Description of the task:
Report every line of the records below that includes the string "bullet".
[[ The input, beginning ]]
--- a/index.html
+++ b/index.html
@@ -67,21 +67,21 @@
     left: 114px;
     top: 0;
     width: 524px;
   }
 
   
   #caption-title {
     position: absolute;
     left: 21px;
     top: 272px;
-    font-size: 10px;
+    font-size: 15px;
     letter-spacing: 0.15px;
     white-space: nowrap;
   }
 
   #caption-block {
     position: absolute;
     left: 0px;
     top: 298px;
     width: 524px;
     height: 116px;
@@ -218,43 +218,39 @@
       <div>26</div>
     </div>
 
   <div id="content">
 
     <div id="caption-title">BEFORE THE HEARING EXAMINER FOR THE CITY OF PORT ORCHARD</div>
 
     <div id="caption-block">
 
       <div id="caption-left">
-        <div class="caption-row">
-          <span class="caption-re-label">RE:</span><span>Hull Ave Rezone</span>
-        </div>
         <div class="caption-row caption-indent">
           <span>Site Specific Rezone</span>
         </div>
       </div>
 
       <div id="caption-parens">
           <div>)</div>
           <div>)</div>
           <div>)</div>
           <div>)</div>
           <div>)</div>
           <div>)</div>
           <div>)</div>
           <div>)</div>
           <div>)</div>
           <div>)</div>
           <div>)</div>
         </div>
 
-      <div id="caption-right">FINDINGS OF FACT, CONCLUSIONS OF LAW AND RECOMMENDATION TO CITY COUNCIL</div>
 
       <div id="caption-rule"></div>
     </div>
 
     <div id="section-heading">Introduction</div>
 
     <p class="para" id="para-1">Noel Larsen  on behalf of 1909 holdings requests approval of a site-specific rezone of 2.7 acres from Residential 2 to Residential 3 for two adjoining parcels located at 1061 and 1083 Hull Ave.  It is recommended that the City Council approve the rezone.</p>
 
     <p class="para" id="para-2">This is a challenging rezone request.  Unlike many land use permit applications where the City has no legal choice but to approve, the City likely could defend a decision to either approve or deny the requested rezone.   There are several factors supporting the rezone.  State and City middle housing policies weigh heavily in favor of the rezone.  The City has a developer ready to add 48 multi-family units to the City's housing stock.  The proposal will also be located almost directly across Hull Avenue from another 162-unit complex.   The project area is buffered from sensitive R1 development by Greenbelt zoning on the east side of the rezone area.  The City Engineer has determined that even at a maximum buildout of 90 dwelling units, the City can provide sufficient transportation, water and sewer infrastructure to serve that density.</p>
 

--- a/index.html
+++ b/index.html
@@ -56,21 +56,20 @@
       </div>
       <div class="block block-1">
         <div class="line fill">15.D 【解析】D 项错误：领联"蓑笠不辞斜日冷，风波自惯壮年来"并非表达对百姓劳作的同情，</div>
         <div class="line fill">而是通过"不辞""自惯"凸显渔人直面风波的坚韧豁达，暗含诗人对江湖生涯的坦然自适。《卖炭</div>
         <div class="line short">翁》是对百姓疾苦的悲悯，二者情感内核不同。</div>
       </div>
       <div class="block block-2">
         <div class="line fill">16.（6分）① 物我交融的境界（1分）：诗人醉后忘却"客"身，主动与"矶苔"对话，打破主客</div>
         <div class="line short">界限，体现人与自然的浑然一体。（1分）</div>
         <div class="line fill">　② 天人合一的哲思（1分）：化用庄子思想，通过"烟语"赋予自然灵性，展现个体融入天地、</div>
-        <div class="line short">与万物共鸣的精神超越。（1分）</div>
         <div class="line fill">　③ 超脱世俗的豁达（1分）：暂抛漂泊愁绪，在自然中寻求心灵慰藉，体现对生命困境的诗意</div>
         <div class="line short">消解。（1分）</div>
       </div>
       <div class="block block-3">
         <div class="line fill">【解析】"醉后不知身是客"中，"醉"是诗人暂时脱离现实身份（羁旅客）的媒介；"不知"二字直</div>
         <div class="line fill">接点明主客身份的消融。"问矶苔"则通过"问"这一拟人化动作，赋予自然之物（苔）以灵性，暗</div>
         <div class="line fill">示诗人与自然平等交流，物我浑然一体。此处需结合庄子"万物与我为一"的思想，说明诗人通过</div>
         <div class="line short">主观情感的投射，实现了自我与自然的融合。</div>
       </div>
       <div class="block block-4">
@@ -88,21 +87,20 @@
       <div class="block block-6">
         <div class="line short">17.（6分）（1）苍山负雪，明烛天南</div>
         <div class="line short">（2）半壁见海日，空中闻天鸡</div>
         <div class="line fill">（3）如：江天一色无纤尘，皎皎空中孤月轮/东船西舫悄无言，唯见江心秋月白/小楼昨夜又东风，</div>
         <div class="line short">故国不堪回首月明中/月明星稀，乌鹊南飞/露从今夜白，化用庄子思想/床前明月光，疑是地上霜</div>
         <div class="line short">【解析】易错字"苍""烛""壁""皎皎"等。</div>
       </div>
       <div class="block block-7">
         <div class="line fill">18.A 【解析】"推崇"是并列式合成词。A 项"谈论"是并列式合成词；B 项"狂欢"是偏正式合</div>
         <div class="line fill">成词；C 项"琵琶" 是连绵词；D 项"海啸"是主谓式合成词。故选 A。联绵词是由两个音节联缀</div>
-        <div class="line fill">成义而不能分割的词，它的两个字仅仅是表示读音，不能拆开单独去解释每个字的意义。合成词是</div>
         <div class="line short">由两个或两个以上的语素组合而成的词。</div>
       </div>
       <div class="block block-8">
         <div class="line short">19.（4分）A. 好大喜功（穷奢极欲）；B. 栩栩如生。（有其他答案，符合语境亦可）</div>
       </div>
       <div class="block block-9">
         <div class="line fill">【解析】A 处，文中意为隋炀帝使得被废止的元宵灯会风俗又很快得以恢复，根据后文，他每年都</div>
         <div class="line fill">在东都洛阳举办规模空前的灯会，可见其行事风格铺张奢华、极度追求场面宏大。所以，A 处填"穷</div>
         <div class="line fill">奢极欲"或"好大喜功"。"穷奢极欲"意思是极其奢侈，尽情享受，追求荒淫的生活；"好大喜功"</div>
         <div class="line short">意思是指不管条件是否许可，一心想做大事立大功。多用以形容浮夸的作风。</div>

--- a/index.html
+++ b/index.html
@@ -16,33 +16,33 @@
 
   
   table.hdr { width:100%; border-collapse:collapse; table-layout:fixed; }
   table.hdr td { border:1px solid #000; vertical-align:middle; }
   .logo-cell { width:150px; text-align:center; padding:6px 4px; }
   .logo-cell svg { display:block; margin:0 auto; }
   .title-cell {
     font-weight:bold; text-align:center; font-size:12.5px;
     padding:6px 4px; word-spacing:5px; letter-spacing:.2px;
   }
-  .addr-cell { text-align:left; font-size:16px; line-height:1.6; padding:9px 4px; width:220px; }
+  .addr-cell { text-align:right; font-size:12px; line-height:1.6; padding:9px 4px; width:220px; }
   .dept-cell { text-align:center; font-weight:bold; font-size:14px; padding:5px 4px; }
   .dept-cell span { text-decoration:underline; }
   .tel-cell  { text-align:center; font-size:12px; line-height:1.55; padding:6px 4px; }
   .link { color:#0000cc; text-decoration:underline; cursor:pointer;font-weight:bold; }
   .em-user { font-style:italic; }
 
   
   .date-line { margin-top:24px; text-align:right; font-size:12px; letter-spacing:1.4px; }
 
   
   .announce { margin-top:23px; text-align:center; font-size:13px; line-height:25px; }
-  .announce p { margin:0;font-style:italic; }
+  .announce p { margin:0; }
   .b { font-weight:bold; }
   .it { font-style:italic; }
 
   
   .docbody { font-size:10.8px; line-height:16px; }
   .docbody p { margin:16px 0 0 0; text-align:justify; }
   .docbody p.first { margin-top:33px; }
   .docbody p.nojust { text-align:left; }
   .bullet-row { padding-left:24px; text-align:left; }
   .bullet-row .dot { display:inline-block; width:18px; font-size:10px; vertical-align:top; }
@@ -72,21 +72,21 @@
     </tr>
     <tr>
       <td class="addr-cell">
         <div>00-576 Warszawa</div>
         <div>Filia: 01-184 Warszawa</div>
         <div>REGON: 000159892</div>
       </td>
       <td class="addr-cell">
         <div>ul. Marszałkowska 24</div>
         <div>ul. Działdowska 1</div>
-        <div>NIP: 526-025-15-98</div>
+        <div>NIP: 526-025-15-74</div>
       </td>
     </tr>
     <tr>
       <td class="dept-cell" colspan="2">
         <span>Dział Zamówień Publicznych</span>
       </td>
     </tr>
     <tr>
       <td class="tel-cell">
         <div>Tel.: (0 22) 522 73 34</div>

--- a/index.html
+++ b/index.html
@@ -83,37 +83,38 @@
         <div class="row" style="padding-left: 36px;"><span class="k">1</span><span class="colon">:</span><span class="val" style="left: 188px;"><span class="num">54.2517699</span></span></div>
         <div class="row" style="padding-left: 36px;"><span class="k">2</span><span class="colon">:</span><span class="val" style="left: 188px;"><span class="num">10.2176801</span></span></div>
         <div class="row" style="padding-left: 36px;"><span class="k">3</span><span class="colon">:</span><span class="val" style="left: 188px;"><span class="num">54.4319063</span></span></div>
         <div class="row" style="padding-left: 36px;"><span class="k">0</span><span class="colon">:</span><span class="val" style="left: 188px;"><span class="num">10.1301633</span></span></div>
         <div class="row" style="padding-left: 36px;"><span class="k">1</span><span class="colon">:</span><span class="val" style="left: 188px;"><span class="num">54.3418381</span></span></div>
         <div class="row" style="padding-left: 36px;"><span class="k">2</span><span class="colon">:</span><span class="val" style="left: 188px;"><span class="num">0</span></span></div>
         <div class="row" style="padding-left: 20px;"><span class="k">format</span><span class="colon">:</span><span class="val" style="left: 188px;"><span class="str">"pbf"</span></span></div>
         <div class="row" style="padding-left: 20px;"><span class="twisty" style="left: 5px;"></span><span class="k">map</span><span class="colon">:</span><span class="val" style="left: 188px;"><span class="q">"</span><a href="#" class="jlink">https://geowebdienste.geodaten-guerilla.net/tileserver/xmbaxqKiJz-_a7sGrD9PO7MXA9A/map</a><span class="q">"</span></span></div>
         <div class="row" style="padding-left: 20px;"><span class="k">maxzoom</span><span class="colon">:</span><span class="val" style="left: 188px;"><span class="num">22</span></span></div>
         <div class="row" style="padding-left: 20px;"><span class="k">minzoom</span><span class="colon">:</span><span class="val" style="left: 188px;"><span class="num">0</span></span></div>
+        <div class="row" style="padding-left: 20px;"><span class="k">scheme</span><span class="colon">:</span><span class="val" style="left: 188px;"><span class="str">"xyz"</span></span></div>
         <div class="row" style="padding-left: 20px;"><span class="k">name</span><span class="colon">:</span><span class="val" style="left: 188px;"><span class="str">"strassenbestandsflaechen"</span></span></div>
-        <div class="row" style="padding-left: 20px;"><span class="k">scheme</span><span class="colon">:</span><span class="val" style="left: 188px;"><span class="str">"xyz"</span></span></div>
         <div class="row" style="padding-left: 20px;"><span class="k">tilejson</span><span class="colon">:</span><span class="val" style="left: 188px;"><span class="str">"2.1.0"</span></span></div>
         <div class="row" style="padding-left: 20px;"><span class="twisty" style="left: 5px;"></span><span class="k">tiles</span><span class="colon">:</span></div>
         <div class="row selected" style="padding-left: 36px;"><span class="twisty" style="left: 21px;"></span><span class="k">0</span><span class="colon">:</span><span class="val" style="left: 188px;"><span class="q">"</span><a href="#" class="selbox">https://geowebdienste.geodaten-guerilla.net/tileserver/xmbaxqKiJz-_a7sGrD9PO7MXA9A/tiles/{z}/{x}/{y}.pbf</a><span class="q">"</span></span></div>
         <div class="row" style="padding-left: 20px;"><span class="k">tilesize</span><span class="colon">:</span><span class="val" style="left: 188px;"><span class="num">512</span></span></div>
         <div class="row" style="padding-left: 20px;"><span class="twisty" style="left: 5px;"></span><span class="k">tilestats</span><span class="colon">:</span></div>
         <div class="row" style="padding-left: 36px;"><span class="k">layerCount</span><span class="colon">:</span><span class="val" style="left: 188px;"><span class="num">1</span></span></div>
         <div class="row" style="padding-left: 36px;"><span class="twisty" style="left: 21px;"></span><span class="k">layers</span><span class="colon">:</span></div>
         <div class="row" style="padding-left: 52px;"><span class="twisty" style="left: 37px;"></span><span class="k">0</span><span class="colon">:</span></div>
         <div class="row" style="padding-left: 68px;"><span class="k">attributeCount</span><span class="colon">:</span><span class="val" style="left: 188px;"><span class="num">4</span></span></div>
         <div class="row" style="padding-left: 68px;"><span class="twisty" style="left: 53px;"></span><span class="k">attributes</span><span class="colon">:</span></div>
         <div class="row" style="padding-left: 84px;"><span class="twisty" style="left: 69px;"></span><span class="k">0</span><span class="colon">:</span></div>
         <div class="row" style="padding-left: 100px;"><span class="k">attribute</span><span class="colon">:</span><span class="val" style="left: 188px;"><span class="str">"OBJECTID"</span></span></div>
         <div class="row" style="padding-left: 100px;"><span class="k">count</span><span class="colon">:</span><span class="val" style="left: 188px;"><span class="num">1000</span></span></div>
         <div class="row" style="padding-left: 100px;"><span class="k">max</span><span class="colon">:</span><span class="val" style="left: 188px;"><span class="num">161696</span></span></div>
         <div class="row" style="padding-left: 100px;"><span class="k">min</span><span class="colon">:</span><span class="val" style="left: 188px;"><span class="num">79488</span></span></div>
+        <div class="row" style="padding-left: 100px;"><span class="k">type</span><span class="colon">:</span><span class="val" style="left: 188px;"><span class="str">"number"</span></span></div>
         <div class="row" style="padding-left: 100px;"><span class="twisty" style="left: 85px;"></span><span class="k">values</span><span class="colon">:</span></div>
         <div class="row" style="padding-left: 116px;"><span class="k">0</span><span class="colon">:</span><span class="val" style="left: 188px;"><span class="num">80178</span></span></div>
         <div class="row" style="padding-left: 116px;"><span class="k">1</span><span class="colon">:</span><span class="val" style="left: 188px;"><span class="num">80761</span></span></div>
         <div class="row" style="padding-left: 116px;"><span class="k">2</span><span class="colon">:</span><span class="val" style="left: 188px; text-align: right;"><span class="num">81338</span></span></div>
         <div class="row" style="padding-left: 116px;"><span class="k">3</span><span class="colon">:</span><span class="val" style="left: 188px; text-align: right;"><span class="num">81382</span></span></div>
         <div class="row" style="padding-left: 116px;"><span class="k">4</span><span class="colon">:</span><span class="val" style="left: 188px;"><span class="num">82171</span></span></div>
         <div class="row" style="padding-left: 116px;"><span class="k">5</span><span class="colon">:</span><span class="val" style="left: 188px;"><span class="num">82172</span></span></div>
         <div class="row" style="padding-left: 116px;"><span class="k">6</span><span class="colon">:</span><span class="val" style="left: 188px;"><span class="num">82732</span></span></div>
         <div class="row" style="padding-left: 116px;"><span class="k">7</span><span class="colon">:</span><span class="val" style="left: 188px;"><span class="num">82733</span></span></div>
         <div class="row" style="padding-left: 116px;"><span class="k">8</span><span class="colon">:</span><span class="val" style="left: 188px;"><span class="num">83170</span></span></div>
[[ The input, end ]]
Result for this task:
   .bullet-row { padding-left:24px; text-align:left; }
   .bullet-row .dot { display:inline-block; width:18px; font-size:10px; vertical-align:top; }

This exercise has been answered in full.